In Egypt, Mubarak was in and the Muslim Brotherhood was out; then Morsi of the Muslim Brotherhood was in, and Mubarak was out; now Al-Sisi is in, and Morsi is not just out of power but in prison. Meanwhile, the Muslim Brotherhood continues its hit-and-run attacks on Egyptian police stations and on soldiers. And lately there have been similar attacks by Islamic State fighters. Al-Sisi is a despot, but an enlightened one, on the Middle Eastern scale, who may have Morsi in prison, but still has to worry constantly about attacks on the police and soldiers and on the hapless Copts, by both IS and Muslim Brotherhood fighters, who have proven adept at hiding in the Sinai’s under-patrolled expanses.

In Syria, the Alawites have defied every prediction of their defeat and have held on, but only with the help of both Russian airplanes and Hezbollah and Iranian militias. Meanwhile, the “secular” rebels are supported by the Americans. The Americans also support the Kurds, who have proven to be the best fighters against the Islamic State, but also have their own agenda in Rojava, which may include elevating their de facto autonomy into de jure independence, or possibly becoming part of an independent Kurdistan centered in Iraq. Meanwhile, Turkey, ostensibly an ally of the Americans against the Islamic State, bombs the Kurds, while continuing to fight the same enemy the Kurds are fighting, that is, the Islamic State.

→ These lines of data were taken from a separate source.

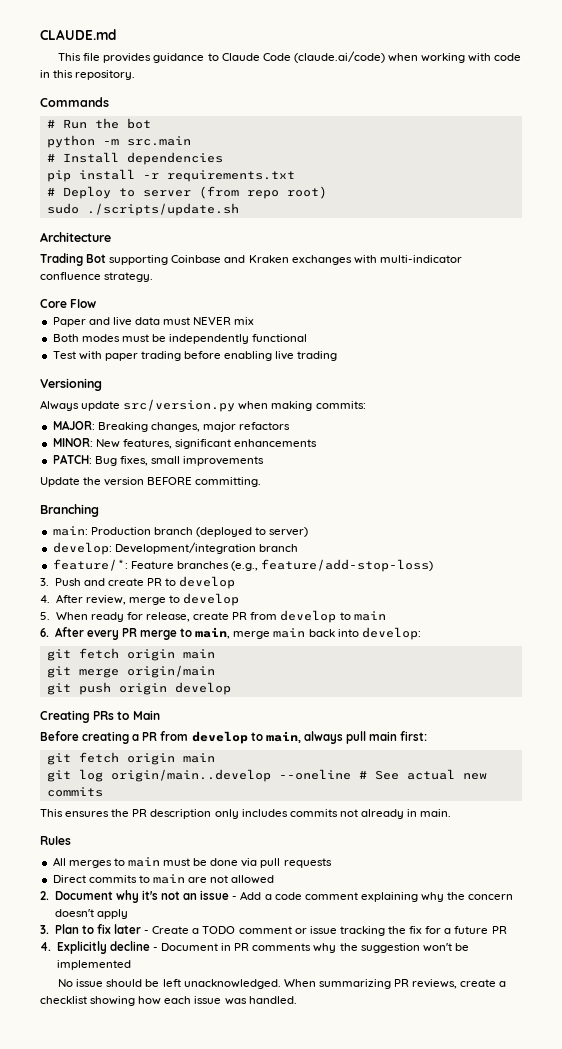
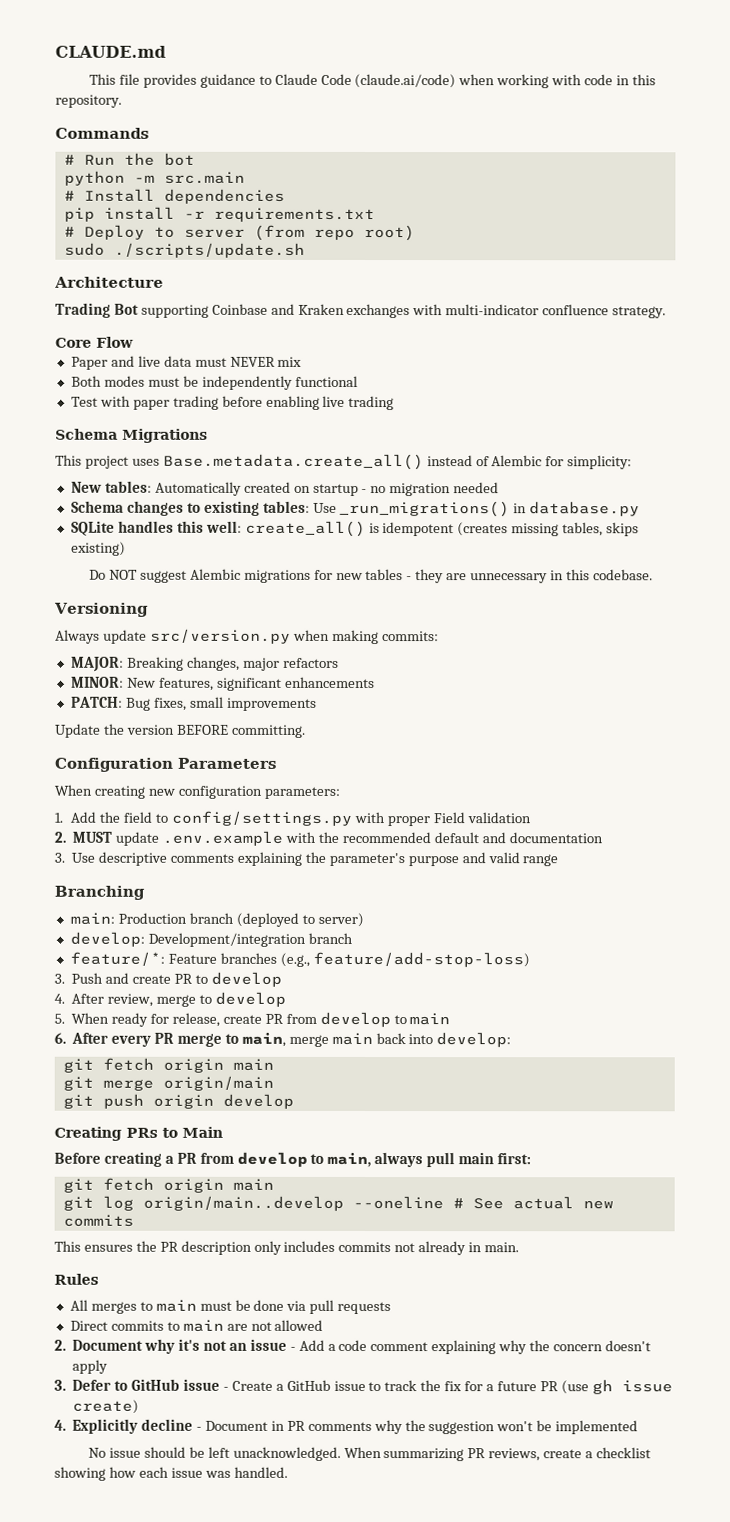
+ Schema Migrations
+ This project uses Base.metadata.create_all() instead of Alembic for simplicity:
+ New tables: Automatically created on startup - no migration needed
+ Schema changes to existing tables: Use _run_migrations() in database.py
+ SQLite handles this well: create_all() is idempotent (creates missing tables, skips existing)
+ Do NOT suggest Alembic migrations for new tables - they are unnecessary in this codebase.
+ Configuration Parameters
+ When creating new configuration parameters:
+ 1. Add the field to config/settings.py with proper Field validation
+ 2. MUST update .env.example with the recommended default and documentation
+ 3. Use descriptive comments explaining the parameter's purpose and valid range
- 3. Plan to fix later - Create a TODO comment or issue tracking the fix for a future PR
+ 3. Defer to GitHub issue - Create a GitHub issue to track the fix for a future PR (use gh issue create)

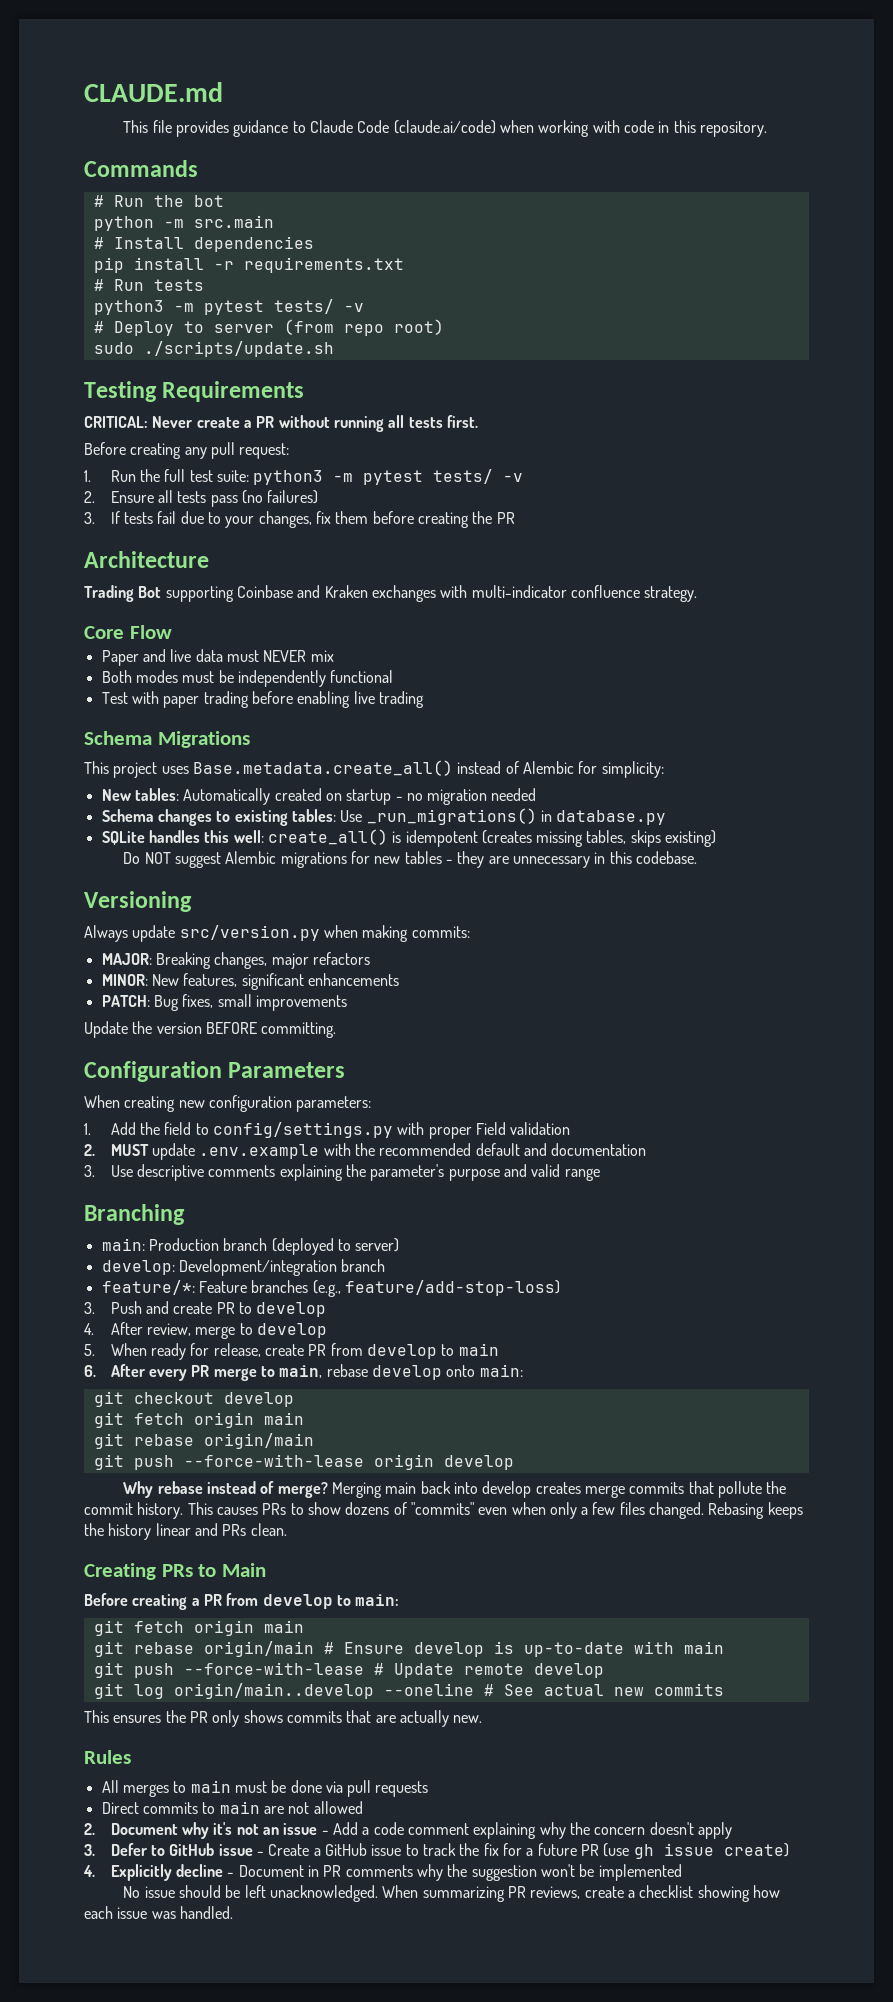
+ # Run tests
+ python3 -m pytest tests/ -v
+ Testing Requirements
+ CRITICAL: Never create a PR without running all tests first.
+ Before creating any pull request:
+ 1. Run the full test suite: python3 -m pytest tests/ -v
+ 2. Ensure all tests pass (no failures)
+ 3. If tests fail due to your changes, fix them before creating the PR
- 6. After every PR merge to main, merge main back into develop:
+ 6. After every PR merge to main, rebase develop onto main:
+ git checkout develop
  git fetch origin main
- git merge origin/main
+ git rebase origin/main
- git push origin develop
+ git push --force-with-lease origin develop
+ Why rebase instead of merge? Merging main back into develop creates merge commits that pollute the commit history. This causes PRs to show dozens of "commits" even when only a few files changed. Rebasing keeps the history linear and PRs clean.
- Before creating a PR from develop to main, always pull main first:
+ Before creating a PR from develop to main:
  git fetch origin main
+ git rebase origin/main # Ensure develop is up-to-date with main
+ git push --force-with-lease # Update remote develop
- This ensures the PR description only includes commits not already in main.
+ This ensures the PR only shows commits that are actually new.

In Iraq the once-dominant Sunnis lost power when Saddam Hussein was toppled, and are dominated now themselves by the Shi’a, who greatly outnumber them. The Shi’a will not relinquish the power they now have, and the Sunnis in Iraq give no signs of accepting their loss of power. Iranian forces are helping the Shi’a militia in Iraq, reluctant to pull out, but by remaining increase the fury of Saudi Arabia. Meanwhile, the Sunnis in Iraq allowed the Islamic State, based in Mosul, to present its fighters as defenders of the Sunnis, who fought the Shi’a as the worst kind of Infidels. But the horrific sadism of the Islamic State was then blamed partially on those ordinary Sunnis, who may never recover in the eyes of the Shi’a, Christian, Turcoman, Kurd, and Yazidi victims of IS.

Despite their deep differences, both the Shi’a and the Sunni Arabs view with alarm the plans announced by the Iraqi Kurds for a referendum on Kurdish independence but, at the moment, there is not much they can do to stop the battle-hardened, American-supplied, Kurds in Northern Iraq. It is impossible to predict whether Iraq will remain in one piece, whether a Kurdish state will emerge, whether Iraq’s Sunnis and Shi’a can continue to exist in the same state, or if it will impossible to put Iraq back together again. And who will dominate, and who be dominated? Will Iranian militiamen remain in Iraq? Will the Saudis feel compelled to send aid, including possibly Pakistani Sunni mercenaries? And who can possibly envisage, too, what Syria will look like in a year or two? Or Libya? Or Qatar, if it continues to defy Saudi Arabia? Or Yemen? So many things that once seemed impossible now seem entirely possible. Everything is in flux, nothing is stable.

And casting a shadow over the whole Middle East is the deep enmity between Shi’a Iran and Sunni Saudi Arabia. What this war, both of words and of weapons, means is that the Saudis now have an unstated de facto alliance with Israel, whose formidable air force they quietly hope will “solve” the Iranian nuclear problem. At the moment, it would not make sense for Saudi Arabia to try to deprive Israel of what strategic depth it now possesses, which would merely make it more difficult and dangerous for Israel to take on Iran. The Saudi rulers, the other Gulf Arabs, and Al-Sisi, all have a stake in not weakening Israel’s strategic position as long as they have the same enemy — Iran. And Iran is likely to remain that common enemy for a very long time. And Modi surely knows this.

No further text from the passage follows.